Before and after images:
○ ○ ○ ○

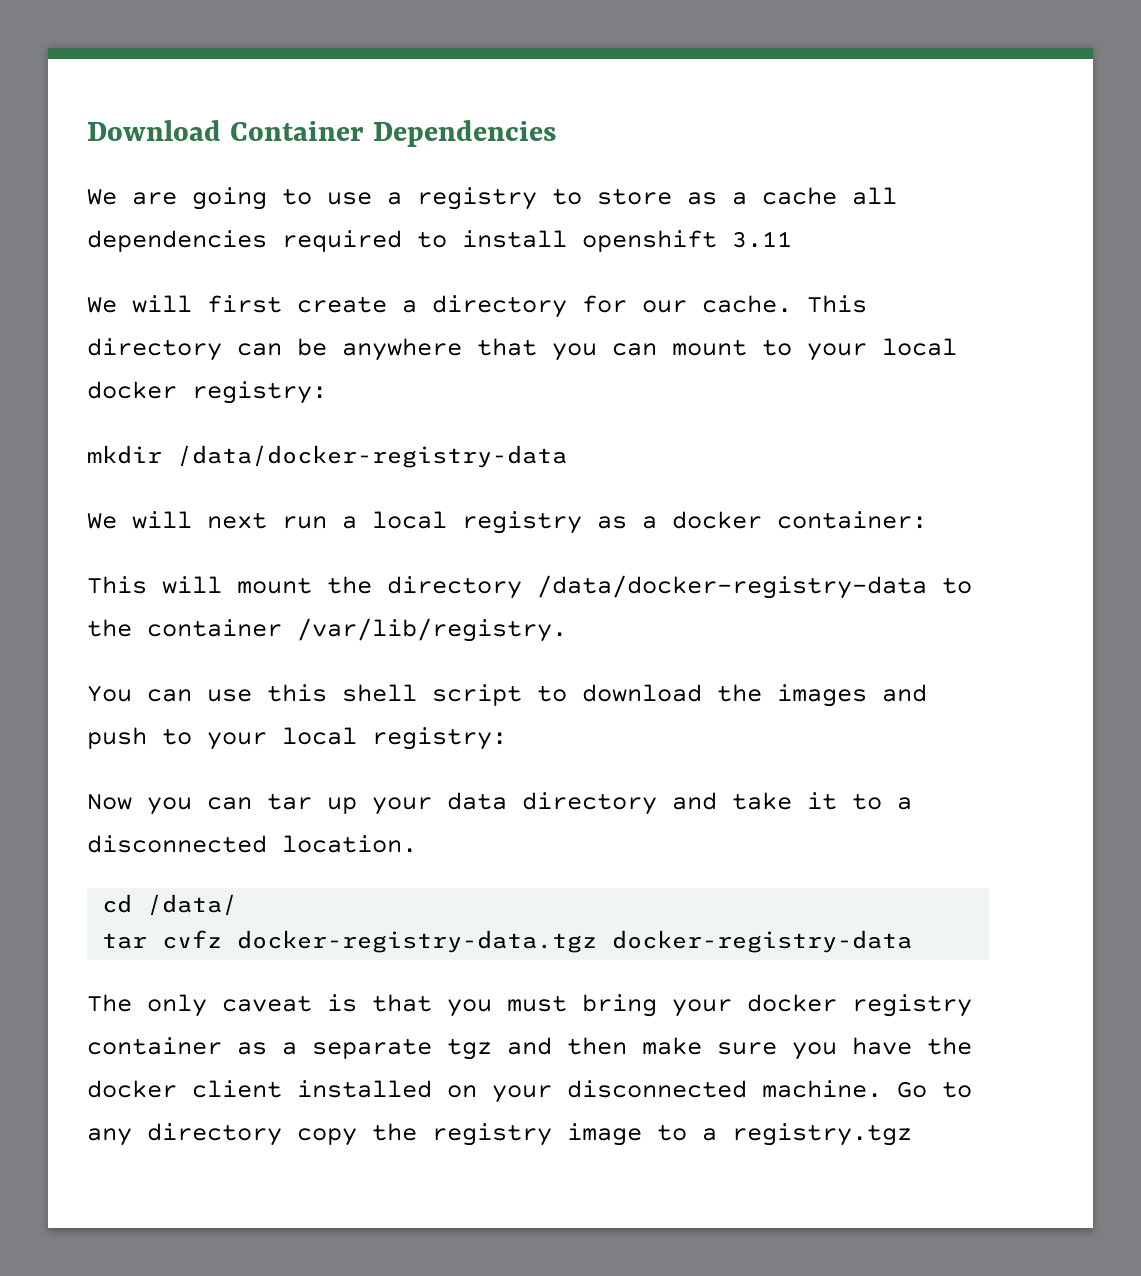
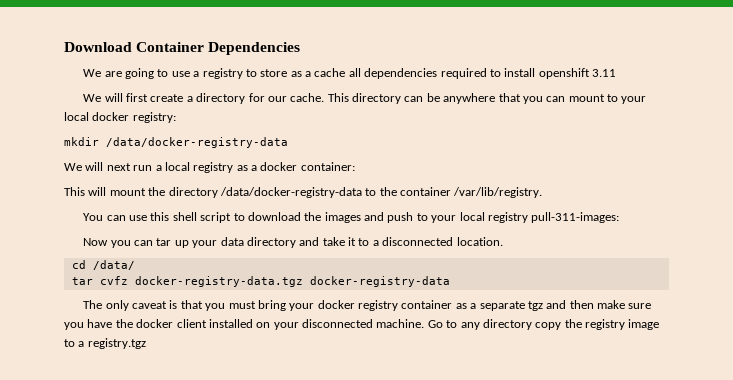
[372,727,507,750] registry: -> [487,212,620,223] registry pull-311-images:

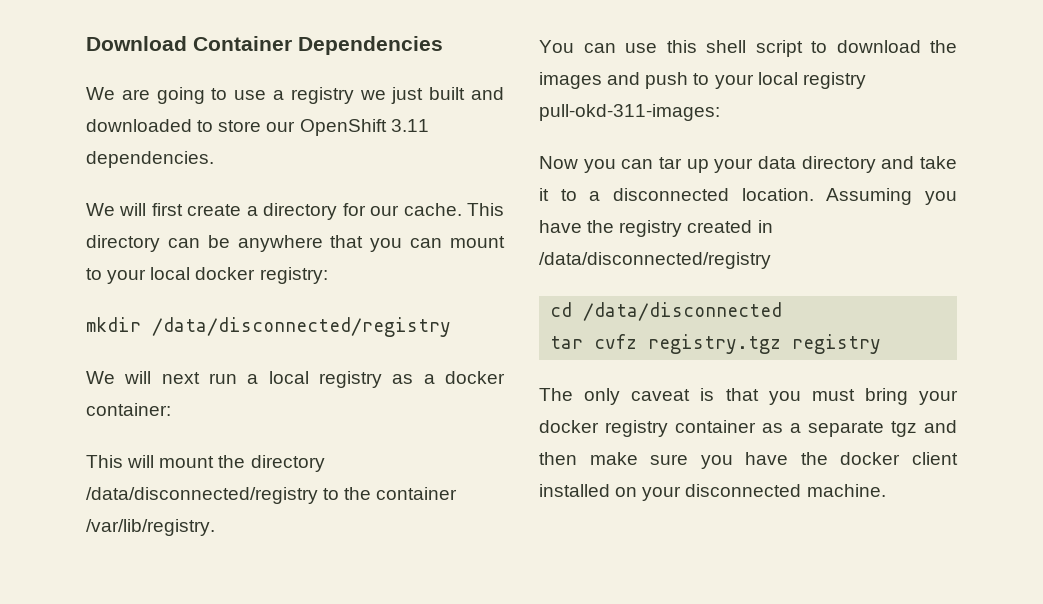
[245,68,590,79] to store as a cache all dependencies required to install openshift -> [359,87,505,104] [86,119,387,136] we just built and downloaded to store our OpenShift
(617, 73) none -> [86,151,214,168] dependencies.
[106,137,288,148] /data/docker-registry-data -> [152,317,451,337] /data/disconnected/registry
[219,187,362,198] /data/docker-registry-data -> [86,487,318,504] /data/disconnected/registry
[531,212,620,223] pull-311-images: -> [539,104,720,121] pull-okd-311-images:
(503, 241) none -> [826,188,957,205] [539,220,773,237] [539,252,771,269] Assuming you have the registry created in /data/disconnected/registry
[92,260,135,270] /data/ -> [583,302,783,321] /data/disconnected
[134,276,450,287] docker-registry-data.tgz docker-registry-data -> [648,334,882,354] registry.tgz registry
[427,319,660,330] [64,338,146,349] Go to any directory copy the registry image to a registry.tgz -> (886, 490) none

○ ○ ○ ○

DESCRIPTION OF THE TASK:
Take the lines from the one containing "[134,276,450,287] docker-registry-data.tgz docker-registry-data" through the final line of the entries above, and set them down exactly, with nothing added.

TASK RESPONSE:
[134,276,450,287] docker-registry-data.tgz docker-registry-data -> [648,334,882,354] registry.tgz registry
[427,319,660,330] [64,338,146,349] Go to any directory copy the registry image to a registry.tgz -> (886, 490) none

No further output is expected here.